Re: Nicest UTF

From: Marcin 'Qrczak' Kowalczyk (qrczak@knm.org.pl)
Date: Sun Dec 12 2004 - 05:53:33 CST

Next message: Marcin 'Qrczak' Kowalczyk: "Re: Nicest UTF"

Previous message: Marcin 'Qrczak' Kowalczyk: "Re: Nicest UTF"
In reply to: D. Starner: "Re: Nicest UTF"
Next in thread: Lars Kristan: "RE: Nicest UTF"
Messages sorted by: [ date ] [ thread ] [ subject ] [ author ] [ attachment ]
Mail actions: [ respond to this message ] [ mail a new topic ]

"D. Starner" <shalesller@writeme.com> writes:

>> But demanding that each program which searches strings checks for
>> combining classes is I'm afraid too much.
>
> How is it any different from a case-insenstive search?

We started from string equality, which somehow changed into searching.
Default string equality is case-sensitive.

Searching for an arbitrary substring entered by a user should use
user-friendly rules which fold various minor differences like
decomposition and case and soft hyphens, but it's a rare task and
changing rules generally affects convenience rather than correctness.

String equality is used for internal and important operations like
lookup in a dictionary (not necessarily of strings ever viewed by
the user), comparing XML tags, filenames, mail headers, program
identifiers, hyperlink addresses etc.

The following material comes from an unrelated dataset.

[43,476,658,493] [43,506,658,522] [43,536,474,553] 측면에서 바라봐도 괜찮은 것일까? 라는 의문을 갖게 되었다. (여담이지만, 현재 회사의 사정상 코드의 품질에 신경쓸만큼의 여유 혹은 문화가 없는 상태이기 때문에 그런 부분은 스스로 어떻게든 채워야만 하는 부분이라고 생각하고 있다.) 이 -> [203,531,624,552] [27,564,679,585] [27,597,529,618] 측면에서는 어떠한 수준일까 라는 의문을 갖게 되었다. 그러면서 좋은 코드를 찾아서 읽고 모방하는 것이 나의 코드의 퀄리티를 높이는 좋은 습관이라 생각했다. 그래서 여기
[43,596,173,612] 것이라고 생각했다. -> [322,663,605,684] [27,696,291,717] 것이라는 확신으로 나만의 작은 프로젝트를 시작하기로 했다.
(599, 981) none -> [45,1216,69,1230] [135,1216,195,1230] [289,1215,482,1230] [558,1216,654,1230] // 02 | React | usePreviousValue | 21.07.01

They should be unambiguous,
simple and fast. Computing approximate equivalence by folding "minor"
differenes must be done explicitly when needed, as mandated by
relevant protocols and standards, not forced as the default.

>> >> Does "\n" followed by a combining code point start a new line?
>> >
>> > The Standard says no, that's a defective combining sequence.
>>
>> Is there *any* program which behaves this way?
>
> I misstated that; it's a new line followed by a defective combining
> sequence.

What is the definition of combining sequences?

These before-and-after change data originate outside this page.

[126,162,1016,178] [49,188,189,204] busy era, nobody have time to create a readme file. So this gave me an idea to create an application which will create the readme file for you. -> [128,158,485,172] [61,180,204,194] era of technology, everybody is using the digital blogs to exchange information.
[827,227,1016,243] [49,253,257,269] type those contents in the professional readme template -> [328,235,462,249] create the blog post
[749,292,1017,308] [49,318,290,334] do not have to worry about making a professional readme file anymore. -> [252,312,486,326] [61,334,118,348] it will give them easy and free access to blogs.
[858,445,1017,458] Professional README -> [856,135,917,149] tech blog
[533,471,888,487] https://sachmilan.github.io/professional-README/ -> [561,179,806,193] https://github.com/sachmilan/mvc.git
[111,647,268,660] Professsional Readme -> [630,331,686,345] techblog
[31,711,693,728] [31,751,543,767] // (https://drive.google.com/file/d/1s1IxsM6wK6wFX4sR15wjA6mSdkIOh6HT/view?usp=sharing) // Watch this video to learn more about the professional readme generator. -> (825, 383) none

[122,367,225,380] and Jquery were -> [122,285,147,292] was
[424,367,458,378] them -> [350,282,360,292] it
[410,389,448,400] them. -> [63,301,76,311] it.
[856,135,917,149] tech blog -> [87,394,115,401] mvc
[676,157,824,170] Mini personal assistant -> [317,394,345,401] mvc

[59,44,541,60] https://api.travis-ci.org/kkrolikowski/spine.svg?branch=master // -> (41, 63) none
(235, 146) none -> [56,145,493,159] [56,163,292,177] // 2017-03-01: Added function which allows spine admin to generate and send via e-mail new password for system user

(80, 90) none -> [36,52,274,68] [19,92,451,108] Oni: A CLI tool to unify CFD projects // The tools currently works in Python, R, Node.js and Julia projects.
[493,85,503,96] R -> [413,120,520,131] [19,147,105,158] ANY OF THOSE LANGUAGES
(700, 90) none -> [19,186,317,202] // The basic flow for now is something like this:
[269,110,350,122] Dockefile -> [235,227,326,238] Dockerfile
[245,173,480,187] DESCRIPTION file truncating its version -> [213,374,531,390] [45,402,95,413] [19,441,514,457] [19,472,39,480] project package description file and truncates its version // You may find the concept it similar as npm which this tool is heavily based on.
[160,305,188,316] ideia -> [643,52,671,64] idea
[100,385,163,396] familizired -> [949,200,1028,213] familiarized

>> It doesn't matter that accented backslashes don't occur practice.
>> I do care for unambiguous, consistent and simple rules.
>
> So do I; and the only unambiguous, consistent and simple rule that
> won't give users hell is that "ba" never matches "bä". Any programs
> for end-users must follow that rule.

Please give a precise definition of string equality. What representation
of strings it needs - a sequence of code points or something else?
Are all strings valid and comparable? Are there operations which give
different results for "equal" strings?

If string equality folded the difference between precomposed and
decomposed characters, then the API should hide that difference in
other places as well, otherwise string equality is not the finest
distinction between string values but some arbitrary equivalence
relation.

>> My current implementation doesn't support filenames which can't be
>> encoded in the current default encoding.
>
> The right thing to do, IMO, would be to support filenames as byte
> strings, and let the programmer convert them back and forth between
> character strings, knowing that it won't roundtrip.

Perhaps. Unfortunately it makes filename processing harder, e.g.
you can't store them in *text* files processed through a transparent
conversion between its encoding and Unicode. In effect we must go
back from manipulating context-insensitive character sequences to
manipulating byte sequences with context-dependent interpretation.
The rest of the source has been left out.